:: Before and after images ::
.....

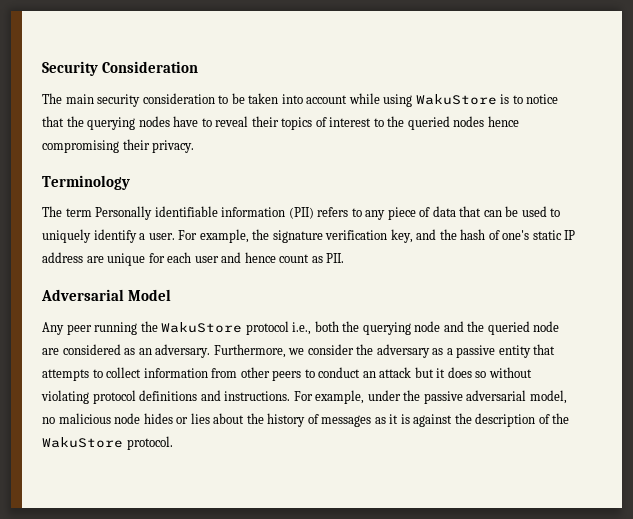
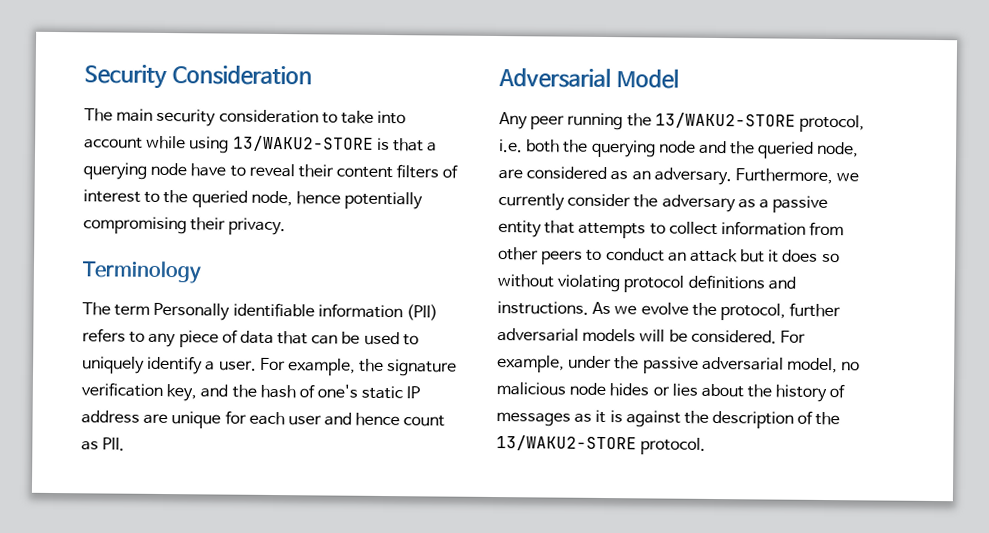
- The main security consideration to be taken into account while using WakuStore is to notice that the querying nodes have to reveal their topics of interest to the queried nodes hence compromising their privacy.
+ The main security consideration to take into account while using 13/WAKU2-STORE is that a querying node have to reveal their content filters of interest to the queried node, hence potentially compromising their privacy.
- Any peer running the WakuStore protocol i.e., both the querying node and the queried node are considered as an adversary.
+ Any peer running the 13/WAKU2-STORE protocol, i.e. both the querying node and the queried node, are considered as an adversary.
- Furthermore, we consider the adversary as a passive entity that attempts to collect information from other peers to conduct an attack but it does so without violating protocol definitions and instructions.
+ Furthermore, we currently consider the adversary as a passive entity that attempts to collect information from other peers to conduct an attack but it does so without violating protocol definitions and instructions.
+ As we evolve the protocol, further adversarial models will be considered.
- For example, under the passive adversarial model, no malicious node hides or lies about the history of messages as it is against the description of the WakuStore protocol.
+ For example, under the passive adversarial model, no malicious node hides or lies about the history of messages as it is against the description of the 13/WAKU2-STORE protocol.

.....

:: PROBLEM TO WORK ON ::
How many lines of the entries include the string "while"? Answer with a number and no other words.

:: ANSWER TO THE EXERCISE ::
2